Once I had a restored pristine version of HWinfo the fix was to open 1st Kombustor than HWinfo immediately after boot up and then run a Kombustor test. [Note: I have RTSS start on boot so it is always running before HWinfo is started.] After the test I again had the FPS data row pulling valid data. I don't know why the FPS data row disappeared in the first place but now it is still there even after a reboot and without running a Kombustor. There are a couple of possible culprits.

One is I've noticed that the Kombustor exe is 32 bit (downloaded the installer 2 days ago from the MSI site) whilst my machine is x64. Another is that I had completely customized the display order of HWinfo's sensors (enabled by unticking "fixed order" in Layout) and I may have inadvertently deleted (unticked Monitor & Show in Layout); since HWinfo is pulling FPS data from RTSS and I'd changed the order maybe HWinfo lost a pointer or something. [Note: running a Kombustor test while the sensor display was still heavily customized did not restore the missing FPS row.]

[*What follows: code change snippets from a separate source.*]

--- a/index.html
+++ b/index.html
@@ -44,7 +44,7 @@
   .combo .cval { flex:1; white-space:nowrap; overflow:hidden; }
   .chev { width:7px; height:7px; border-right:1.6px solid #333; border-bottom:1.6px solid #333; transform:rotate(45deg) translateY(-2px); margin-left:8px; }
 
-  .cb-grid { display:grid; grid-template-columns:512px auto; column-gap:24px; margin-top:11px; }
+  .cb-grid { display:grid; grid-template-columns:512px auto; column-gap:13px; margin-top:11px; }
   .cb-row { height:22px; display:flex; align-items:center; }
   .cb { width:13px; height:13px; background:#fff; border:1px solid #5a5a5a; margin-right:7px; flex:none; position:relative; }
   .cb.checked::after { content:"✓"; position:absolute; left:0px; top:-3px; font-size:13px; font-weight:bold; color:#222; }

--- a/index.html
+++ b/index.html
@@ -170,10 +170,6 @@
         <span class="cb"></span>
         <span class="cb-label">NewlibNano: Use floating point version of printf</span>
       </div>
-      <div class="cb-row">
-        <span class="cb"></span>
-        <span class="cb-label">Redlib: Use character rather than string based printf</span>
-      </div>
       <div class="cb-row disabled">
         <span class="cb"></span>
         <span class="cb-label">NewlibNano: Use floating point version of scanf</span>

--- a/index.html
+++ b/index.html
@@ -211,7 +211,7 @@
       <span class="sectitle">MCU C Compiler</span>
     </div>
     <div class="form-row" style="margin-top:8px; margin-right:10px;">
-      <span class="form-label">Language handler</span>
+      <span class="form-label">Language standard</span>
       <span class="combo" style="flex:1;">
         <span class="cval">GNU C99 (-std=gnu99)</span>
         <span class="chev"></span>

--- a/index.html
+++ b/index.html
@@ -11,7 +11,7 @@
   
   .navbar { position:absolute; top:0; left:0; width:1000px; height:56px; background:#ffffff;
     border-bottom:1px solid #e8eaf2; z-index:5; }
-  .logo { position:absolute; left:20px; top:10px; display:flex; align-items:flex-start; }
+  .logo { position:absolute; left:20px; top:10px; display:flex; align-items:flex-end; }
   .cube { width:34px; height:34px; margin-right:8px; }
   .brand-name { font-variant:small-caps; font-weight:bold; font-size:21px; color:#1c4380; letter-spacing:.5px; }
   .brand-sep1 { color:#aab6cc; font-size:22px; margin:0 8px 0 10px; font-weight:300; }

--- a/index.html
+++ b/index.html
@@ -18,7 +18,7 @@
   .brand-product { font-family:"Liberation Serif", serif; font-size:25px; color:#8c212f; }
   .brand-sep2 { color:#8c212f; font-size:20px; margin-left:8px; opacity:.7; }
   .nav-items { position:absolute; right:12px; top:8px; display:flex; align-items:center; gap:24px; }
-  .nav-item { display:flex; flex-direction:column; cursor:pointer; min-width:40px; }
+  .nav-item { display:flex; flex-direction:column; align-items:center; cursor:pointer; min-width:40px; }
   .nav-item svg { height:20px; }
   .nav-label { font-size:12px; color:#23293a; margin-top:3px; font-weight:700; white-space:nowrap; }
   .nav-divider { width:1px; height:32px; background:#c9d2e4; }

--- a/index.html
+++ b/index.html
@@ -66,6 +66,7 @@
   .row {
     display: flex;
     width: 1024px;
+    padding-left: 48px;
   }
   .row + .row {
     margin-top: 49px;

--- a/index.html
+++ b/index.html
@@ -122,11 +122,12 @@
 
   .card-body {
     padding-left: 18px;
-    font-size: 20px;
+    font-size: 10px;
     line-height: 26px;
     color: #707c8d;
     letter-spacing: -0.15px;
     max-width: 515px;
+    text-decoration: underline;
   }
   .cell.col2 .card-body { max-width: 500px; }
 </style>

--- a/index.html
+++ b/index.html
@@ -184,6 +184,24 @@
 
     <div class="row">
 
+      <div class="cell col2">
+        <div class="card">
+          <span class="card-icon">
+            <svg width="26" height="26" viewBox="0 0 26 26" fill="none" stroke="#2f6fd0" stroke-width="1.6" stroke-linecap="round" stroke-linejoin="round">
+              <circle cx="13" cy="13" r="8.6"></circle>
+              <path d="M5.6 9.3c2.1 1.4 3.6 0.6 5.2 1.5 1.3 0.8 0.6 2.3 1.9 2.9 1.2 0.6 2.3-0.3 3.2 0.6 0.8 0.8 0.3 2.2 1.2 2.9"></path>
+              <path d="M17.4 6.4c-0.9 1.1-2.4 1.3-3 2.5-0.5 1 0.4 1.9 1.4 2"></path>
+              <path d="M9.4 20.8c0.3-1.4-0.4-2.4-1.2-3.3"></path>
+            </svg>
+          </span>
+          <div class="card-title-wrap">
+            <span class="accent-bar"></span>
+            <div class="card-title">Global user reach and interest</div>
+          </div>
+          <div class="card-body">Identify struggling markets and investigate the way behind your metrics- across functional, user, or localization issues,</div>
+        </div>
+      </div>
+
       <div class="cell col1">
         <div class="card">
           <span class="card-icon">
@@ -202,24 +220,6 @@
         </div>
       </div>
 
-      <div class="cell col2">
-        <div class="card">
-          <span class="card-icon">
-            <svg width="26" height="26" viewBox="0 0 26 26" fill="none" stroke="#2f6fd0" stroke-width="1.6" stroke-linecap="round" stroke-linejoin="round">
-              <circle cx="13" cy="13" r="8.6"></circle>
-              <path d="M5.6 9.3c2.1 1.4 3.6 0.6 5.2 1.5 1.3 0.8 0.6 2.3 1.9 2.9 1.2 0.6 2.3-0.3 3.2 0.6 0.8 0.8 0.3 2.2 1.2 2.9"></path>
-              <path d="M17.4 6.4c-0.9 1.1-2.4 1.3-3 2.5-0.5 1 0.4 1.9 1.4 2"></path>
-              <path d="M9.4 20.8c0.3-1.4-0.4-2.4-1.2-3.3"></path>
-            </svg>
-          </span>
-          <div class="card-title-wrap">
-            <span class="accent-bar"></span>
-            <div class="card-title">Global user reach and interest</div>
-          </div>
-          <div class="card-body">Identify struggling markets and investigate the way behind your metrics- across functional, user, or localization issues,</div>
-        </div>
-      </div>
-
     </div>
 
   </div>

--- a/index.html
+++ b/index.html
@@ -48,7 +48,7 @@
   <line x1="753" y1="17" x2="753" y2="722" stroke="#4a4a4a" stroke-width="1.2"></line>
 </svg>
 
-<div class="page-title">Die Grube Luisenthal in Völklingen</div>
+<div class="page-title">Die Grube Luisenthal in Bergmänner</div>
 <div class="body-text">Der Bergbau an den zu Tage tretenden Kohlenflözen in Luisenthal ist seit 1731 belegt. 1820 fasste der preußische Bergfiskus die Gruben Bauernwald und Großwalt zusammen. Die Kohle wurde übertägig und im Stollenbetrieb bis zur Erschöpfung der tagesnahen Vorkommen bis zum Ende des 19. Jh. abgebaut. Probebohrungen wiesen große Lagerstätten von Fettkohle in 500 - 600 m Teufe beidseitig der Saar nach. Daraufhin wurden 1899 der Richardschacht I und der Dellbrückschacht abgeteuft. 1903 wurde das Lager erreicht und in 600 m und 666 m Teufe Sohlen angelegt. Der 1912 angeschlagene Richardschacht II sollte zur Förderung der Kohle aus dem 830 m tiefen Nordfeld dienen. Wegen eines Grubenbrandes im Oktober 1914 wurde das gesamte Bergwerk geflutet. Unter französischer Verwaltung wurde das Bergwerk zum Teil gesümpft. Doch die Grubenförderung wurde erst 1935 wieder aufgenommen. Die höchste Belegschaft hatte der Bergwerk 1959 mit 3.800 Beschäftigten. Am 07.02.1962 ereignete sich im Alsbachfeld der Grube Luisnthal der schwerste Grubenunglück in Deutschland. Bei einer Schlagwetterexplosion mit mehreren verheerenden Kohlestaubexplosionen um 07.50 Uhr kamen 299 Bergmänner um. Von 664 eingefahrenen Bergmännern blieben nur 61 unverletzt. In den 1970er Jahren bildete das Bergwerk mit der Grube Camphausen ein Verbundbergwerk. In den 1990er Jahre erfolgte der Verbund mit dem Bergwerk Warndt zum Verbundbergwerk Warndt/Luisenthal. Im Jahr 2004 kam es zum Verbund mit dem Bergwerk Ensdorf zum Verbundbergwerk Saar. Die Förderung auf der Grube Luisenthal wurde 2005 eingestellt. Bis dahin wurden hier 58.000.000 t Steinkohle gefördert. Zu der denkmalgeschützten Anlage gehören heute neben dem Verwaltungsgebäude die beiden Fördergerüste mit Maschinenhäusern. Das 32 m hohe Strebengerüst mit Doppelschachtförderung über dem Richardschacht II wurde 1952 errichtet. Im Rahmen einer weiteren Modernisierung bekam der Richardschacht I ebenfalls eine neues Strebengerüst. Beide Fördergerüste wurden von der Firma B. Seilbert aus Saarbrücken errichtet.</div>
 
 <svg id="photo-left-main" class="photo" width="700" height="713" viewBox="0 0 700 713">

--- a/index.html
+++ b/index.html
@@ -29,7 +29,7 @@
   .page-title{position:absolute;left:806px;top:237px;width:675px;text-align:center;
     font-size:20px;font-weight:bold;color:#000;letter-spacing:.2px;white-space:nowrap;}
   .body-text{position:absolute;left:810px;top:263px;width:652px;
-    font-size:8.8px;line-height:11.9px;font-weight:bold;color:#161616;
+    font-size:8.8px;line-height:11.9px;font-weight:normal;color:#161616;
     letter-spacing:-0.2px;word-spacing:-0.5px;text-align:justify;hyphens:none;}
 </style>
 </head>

I have left the "fixed order" ticked since restoring HWinfo as part of a full C: restore.

Polling/Logging
TL;DR: set Polling to 533 & good luck.

Adding the Polling column to the sensor revealed one of my USB drives was taking >575ms to complete a cycle (SMART still shows "No" for Warning). As suggested above by Martin monitoring for SDD/HDDs was disabled. I also disable any major category from which I'd not be logging data. Major categories from which I would be logging data, however, I left "as is" since disabling sub-elements of a major category doesn't appear to alter the category's polling cycle time. The resulting log was not usable; the correct data headers were in the CSV but the data was either missing or in the wrong columns. The key seems to have been to identically align 1-for-1 what is being monitored and what is being logged.

That will properly populate the CSV.

Even at the default polling cycle of 2000ms my relevant reads went from 18 to 24 by simply aligning monitored & logged. Finding the polling cycle that would result in 60 reads/minute was simply trial & error. For me the magic polling cycle frequency is 533 ms. Somebody more technically knowledgeable than I am would know how transferable the 533 figure would be across hardware profiles but the mechanics of this approach should be transferable regardless of hardware profile. The approach has been validated by running different Kombustor Presets.